• Aim of the task: Below are records to return verbatim; the pictures are to be dropped.

• Supplied material:
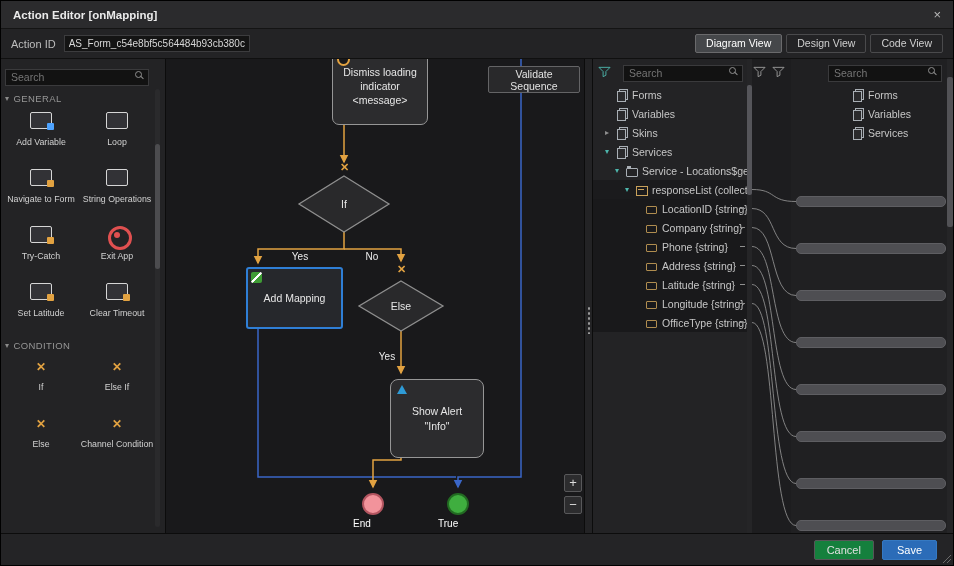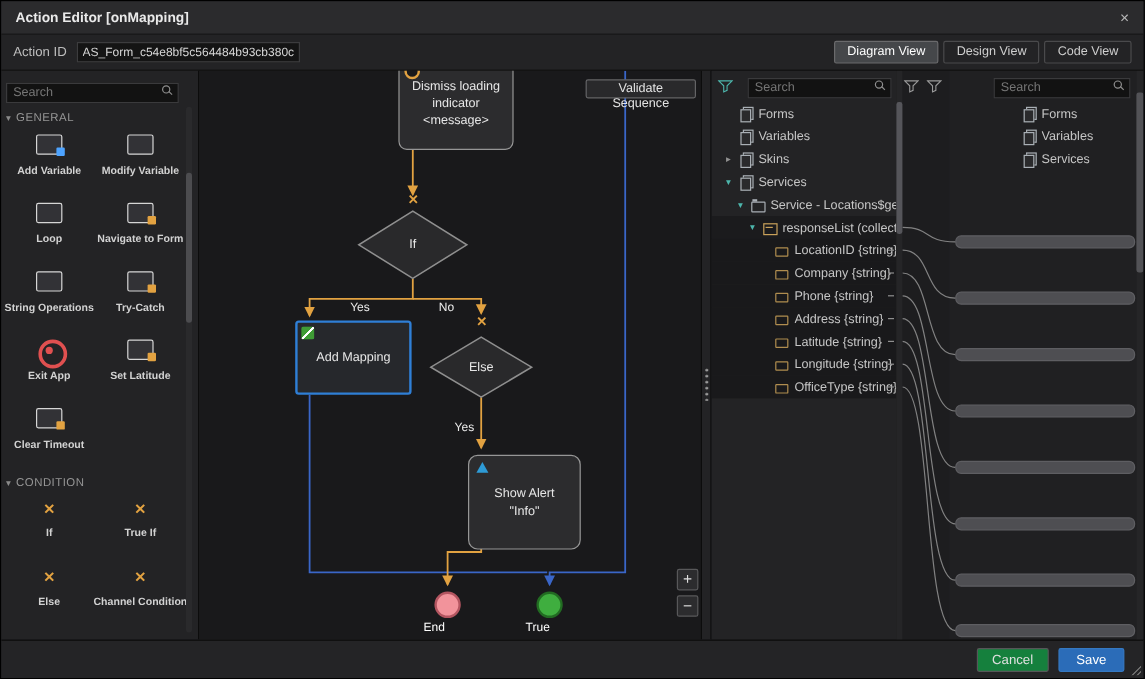--- a/index.html
+++ b/index.html
@@ -95,7 +95,7 @@
   .term-label { position:absolute; width:40px; font-size:10px; color:#fff; }
   #end-label  { left:187px; top:459px; }
   #true-label { left:272px; top:459px; }
-  .validate-btn { position:absolute; left:322px; top:7px; width:92px; height:16px; background:#29292b;
+  .validate-btn { position:absolute; left:322px; top:7px; width:92px; height:27px; background:#29292b;
       border:1px solid #646466; color:#e3e3e3; font-size:10.5px; border-radius:2px; font-family:inherit; cursor:pointer; }
   .zoom-btn { position:absolute; left:398px; width:18px; height:18px; background:#2c2c2e; border:1px solid #58585a;
       color:#ddd; font-size:13px; line-height:15px; text-align:center; border-radius:2px; cursor:pointer; }

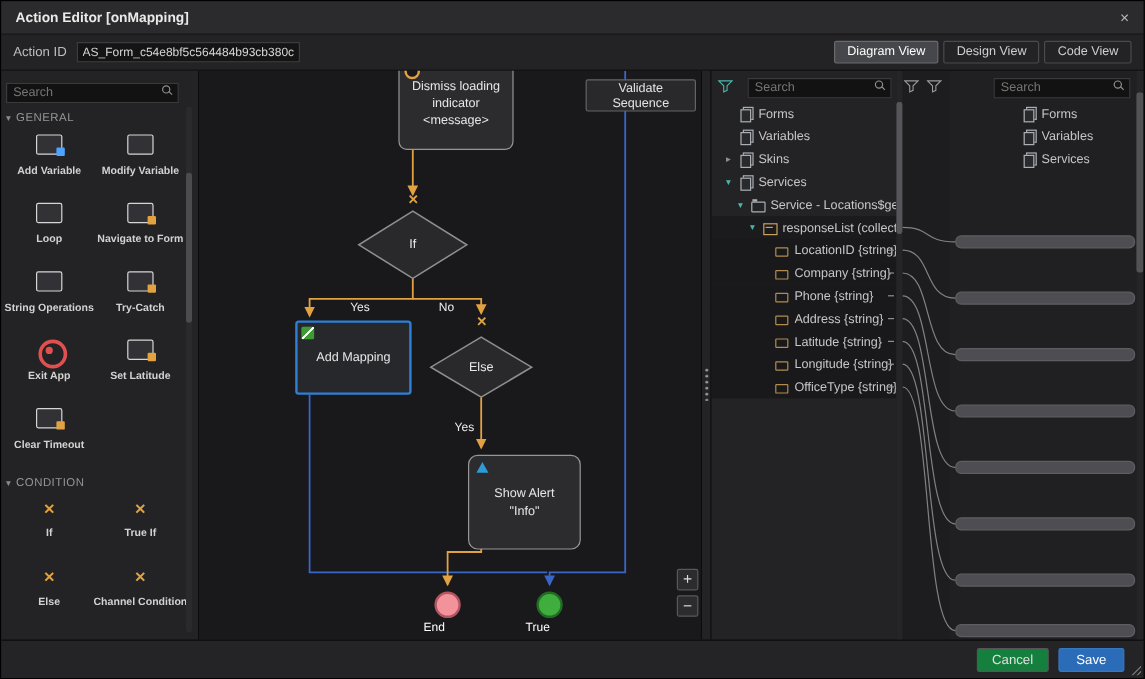--- a/index.html
+++ b/index.html
@@ -38,7 +38,7 @@
   .sec-header { display:flex; align-items:center; gap:4px; padding:7px 6px 1px 4px; color:#969696;
                 font-size:9.5px; letter-spacing:.4px; cursor:pointer; }
   .sec-caret { color:#8a8a8a; font-size:8px; }
-  .sec-grid { display:grid; grid-template-columns:76px 76px; padding-left:2px;font-weight:bold; }
+  .sec-grid { display:grid; grid-template-columns:76px 76px; padding-left:2px; }
   .action-item { width:76px; height:57px; display:flex; flex-direction:column; align-items:center;
                  padding-top:6px; cursor:pointer; }
   .aicon { display:block; width:24px; height:20px; position:relative; margin-bottom:6px; }

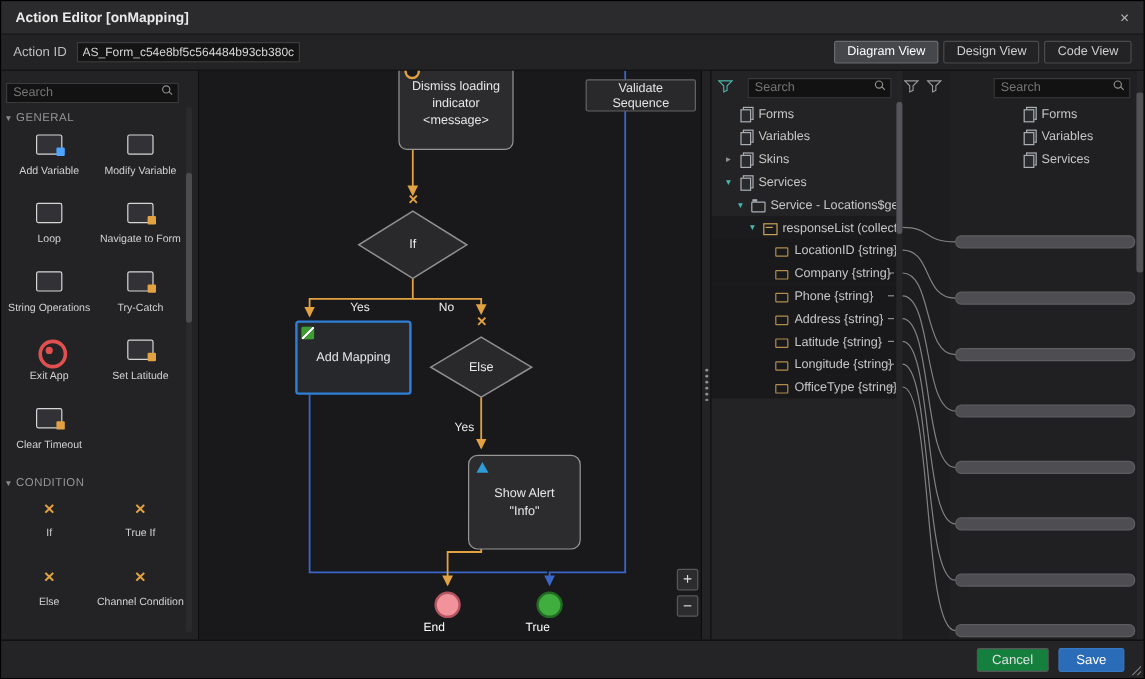--- a/index.html
+++ b/index.html
@@ -199,10 +199,6 @@
           </div>
           <div class="action-item">
             <span class="aicon page-white"></span>
-            <div class="alabel">Modify Variable</div>
-          </div>
-          <div class="action-item">
-            <span class="aicon page-white"></span>
             <div class="alabel">Loop</div>
           </div>
           <div class="action-item">

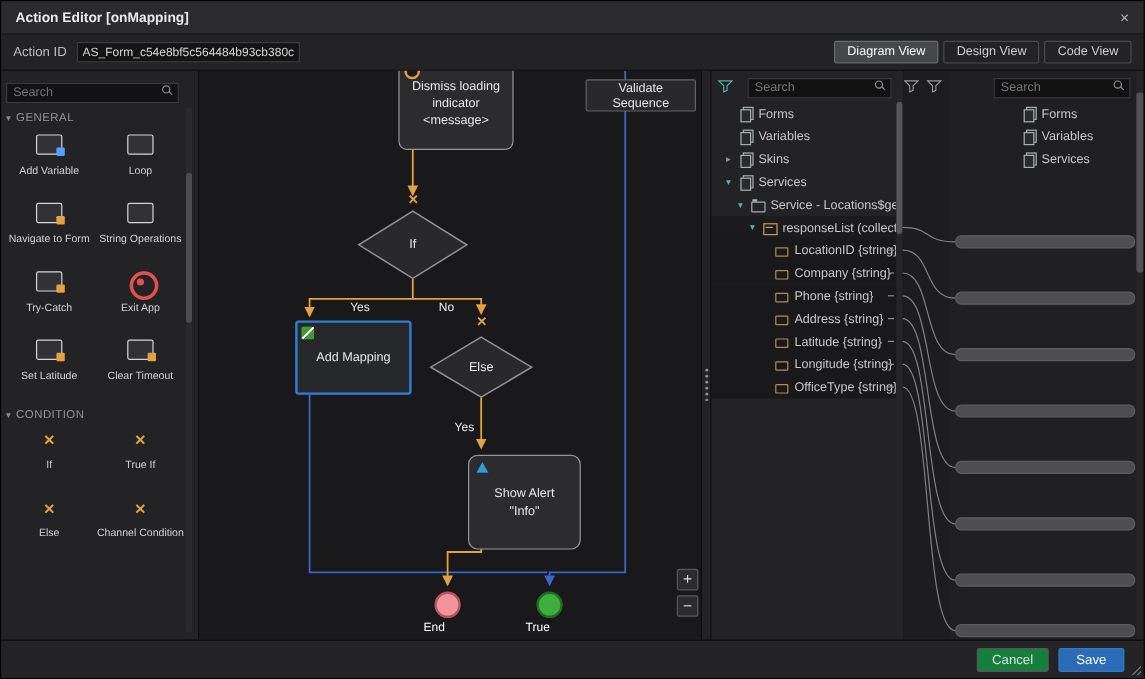--- a/index.html
+++ b/index.html
@@ -237,7 +237,7 @@
           </div>
           <div class="action-item">
             <span class="aicon cross"></span>
-            <div class="alabel">True If</div>
+            <div class="alabel">Else If</div>
           </div>
           <div class="action-item">
             <span class="aicon cross"></span>

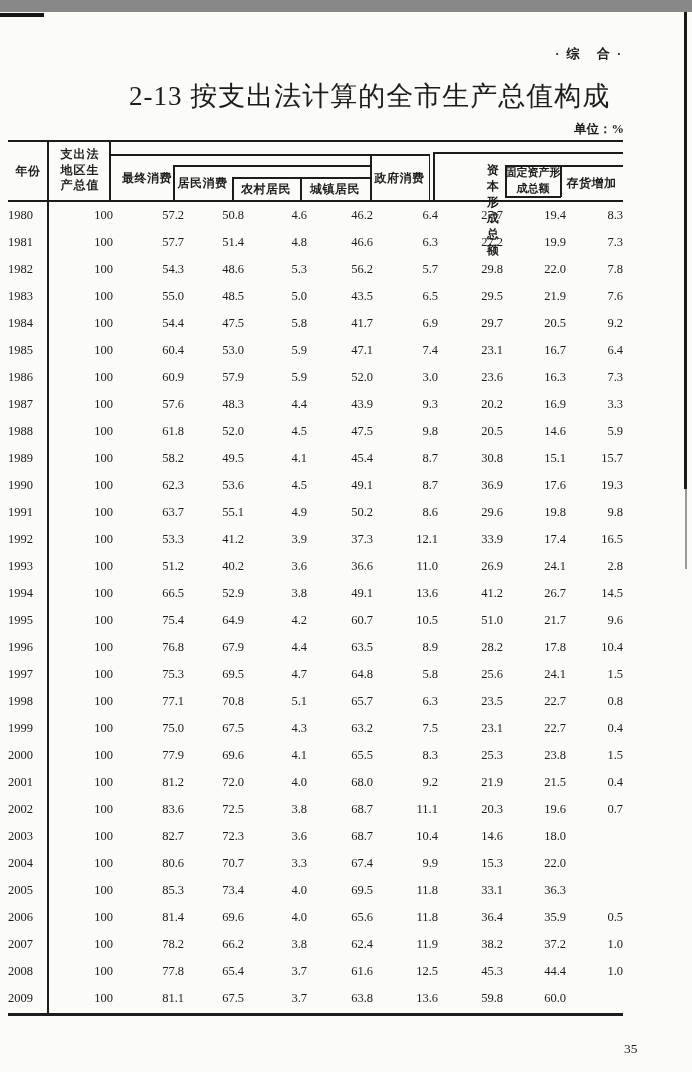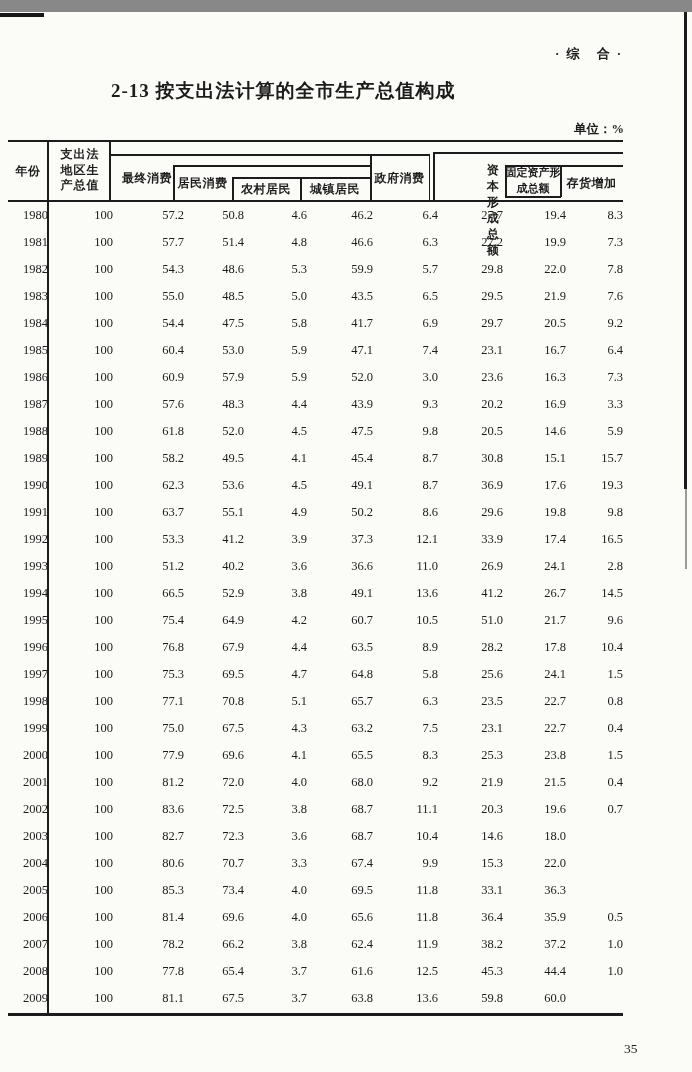--- a/index.html
+++ b/index.html
@@ -20,8 +20,8 @@
     white-space:nowrap;
   }
   .doc-title {
-    position:absolute; top:66px; left:111px;
-    font-size:19px; font-weight:bold; letter-spacing:1px;
+    position:absolute; top:66px; left:129px;
+    font-size:27px; font-weight:normal; letter-spacing:1px;
     white-space:nowrap;
   }
   .unit-label {

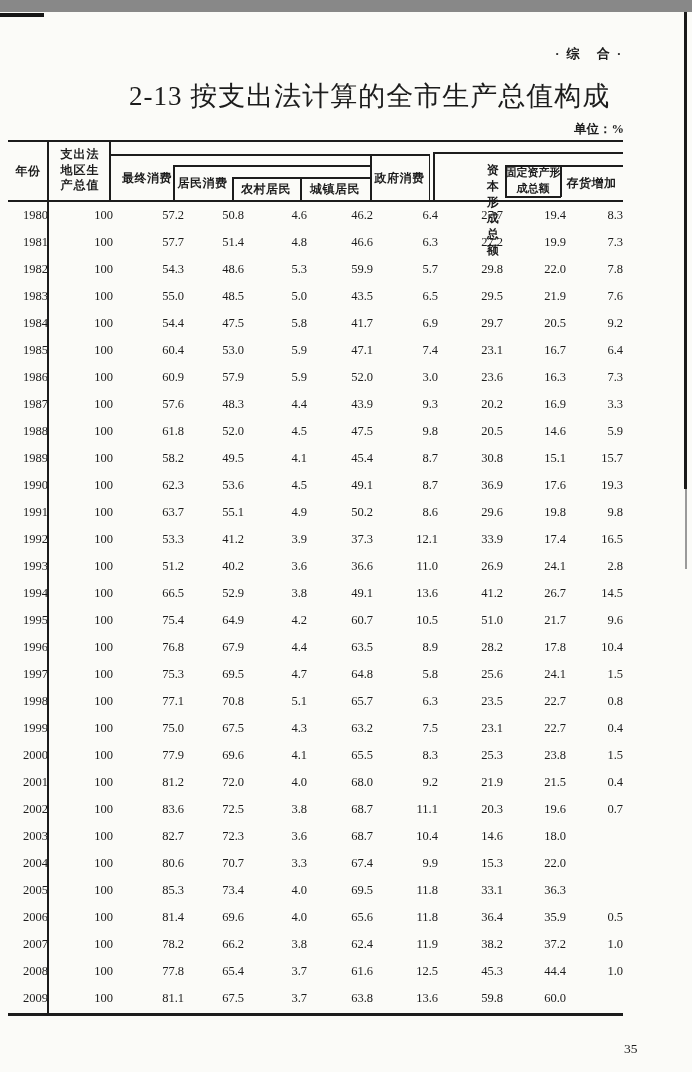--- a/index.html
+++ b/index.html
@@ -49,7 +49,7 @@
   .tbody .bottom-border { position:absolute; left:0; bottom:-2.5px; width:615px; height:2.5px; background:#1c1c1c; }
   .row { display:flex; height:27.03px; line-height:27.03px; }
   .cell { text-align:right; overflow:visible; }
-  .cell.year { width:40px; text-align:right; }
+  .cell.year { width:40px; text-align:left; }
   .c1{width:65px} .c2{width:71px} .c3{width:60px} .c4{width:63px} .c5{width:66px}
   .c6{width:65px} .c7{width:65px} .c8{width:63px} .c9{width:57px}
 </style>

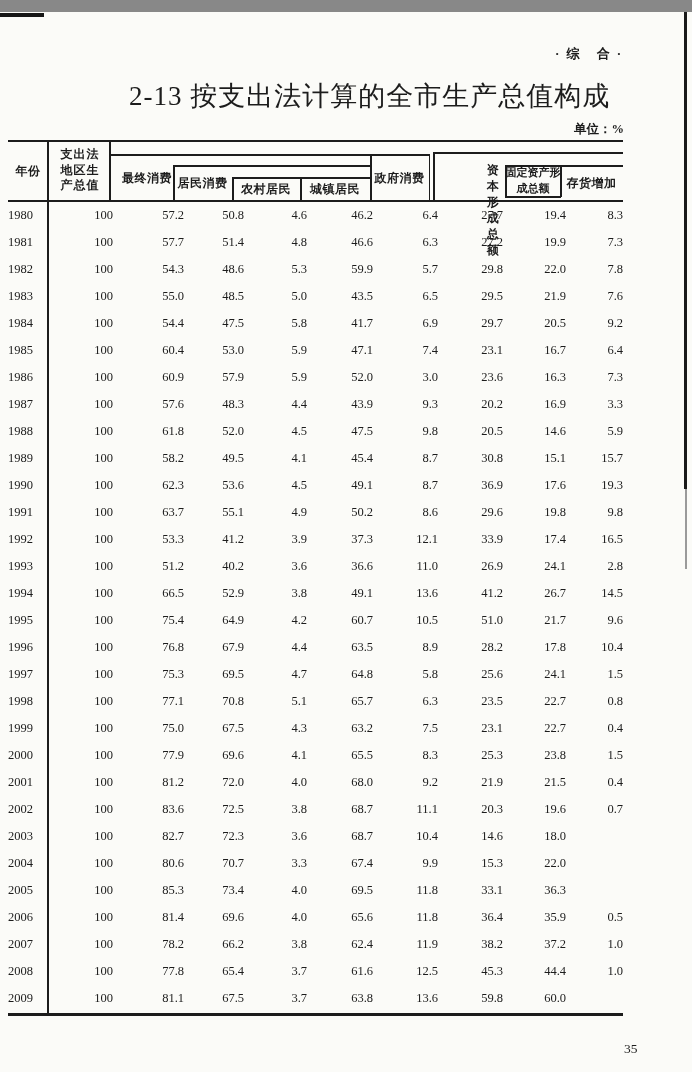--- a/index.html
+++ b/index.html
@@ -143,7 +143,7 @@
     <div class="cell val c2">54.3</div>
     <div class="cell val c3">48.6</div>
     <div class="cell val c4">5.3</div>
-    <div class="cell val c5">59.9</div>
+    <div class="cell val c5">56.2</div>
     <div class="cell val c6">5.7</div>
     <div class="cell val c7">29.8</div>
     <div class="cell val c8">22.0</div>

• Your solution:
--- a/index.html
+++ b/index.html
@@ -95,7 +95,7 @@
   .term-label { position:absolute; width:40px; font-size:10px; color:#fff; }
   #end-label  { left:187px; top:459px; }
   #true-label { left:272px; top:459px; }
-  .validate-btn { position:absolute; left:322px; top:7px; width:92px; height:16px; background:#29292b;
+  .validate-btn { position:absolute; left:322px; top:7px; width:92px; height:27px; background:#29292b;
       border:1px solid #646466; color:#e3e3e3; font-size:10.5px; border-radius:2px; font-family:inherit; cursor:pointer; }
   .zoom-btn { position:absolute; left:398px; width:18px; height:18px; background:#2c2c2e; border:1px solid #58585a;
       color:#ddd; font-size:13px; line-height:15px; text-align:center; border-radius:2px; cursor:pointer; }

--- a/index.html
+++ b/index.html
@@ -38,7 +38,7 @@
   .sec-header { display:flex; align-items:center; gap:4px; padding:7px 6px 1px 4px; color:#969696;
                 font-size:9.5px; letter-spacing:.4px; cursor:pointer; }
   .sec-caret { color:#8a8a8a; font-size:8px; }
-  .sec-grid { display:grid; grid-template-columns:76px 76px; padding-left:2px;font-weight:bold; }
+  .sec-grid { display:grid; grid-template-columns:76px 76px; padding-left:2px; }
   .action-item { width:76px; height:57px; display:flex; flex-direction:column; align-items:center;
                  padding-top:6px; cursor:pointer; }
   .aicon { display:block; width:24px; height:20px; position:relative; margin-bottom:6px; }

--- a/index.html
+++ b/index.html
@@ -199,10 +199,6 @@
           </div>
           <div class="action-item">
             <span class="aicon page-white"></span>
-            <div class="alabel">Modify Variable</div>
-          </div>
-          <div class="action-item">
-            <span class="aicon page-white"></span>
             <div class="alabel">Loop</div>
           </div>
           <div class="action-item">

--- a/index.html
+++ b/index.html
@@ -237,7 +237,7 @@
           </div>
           <div class="action-item">
             <span class="aicon cross"></span>
-            <div class="alabel">True If</div>
+            <div class="alabel">Else If</div>
           </div>
           <div class="action-item">
             <span class="aicon cross"></span>

--- a/index.html
+++ b/index.html
@@ -20,8 +20,8 @@
     white-space:nowrap;
   }
   .doc-title {
-    position:absolute; top:66px; left:111px;
-    font-size:19px; font-weight:bold; letter-spacing:1px;
+    position:absolute; top:66px; left:129px;
+    font-size:27px; font-weight:normal; letter-spacing:1px;
     white-space:nowrap;
   }
   .unit-label {

--- a/index.html
+++ b/index.html
@@ -49,7 +49,7 @@
   .tbody .bottom-border { position:absolute; left:0; bottom:-2.5px; width:615px; height:2.5px; background:#1c1c1c; }
   .row { display:flex; height:27.03px; line-height:27.03px; }
   .cell { text-align:right; overflow:visible; }
-  .cell.year { width:40px; text-align:right; }
+  .cell.year { width:40px; text-align:left; }
   .c1{width:65px} .c2{width:71px} .c3{width:60px} .c4{width:63px} .c5{width:66px}
   .c6{width:65px} .c7{width:65px} .c8{width:63px} .c9{width:57px}
 </style>

--- a/index.html
+++ b/index.html
@@ -143,7 +143,7 @@
     <div class="cell val c2">54.3</div>
     <div class="cell val c3">48.6</div>
     <div class="cell val c4">5.3</div>
-    <div class="cell val c5">59.9</div>
+    <div class="cell val c5">56.2</div>
     <div class="cell val c6">5.7</div>
     <div class="cell val c7">29.8</div>
     <div class="cell val c8">22.0</div>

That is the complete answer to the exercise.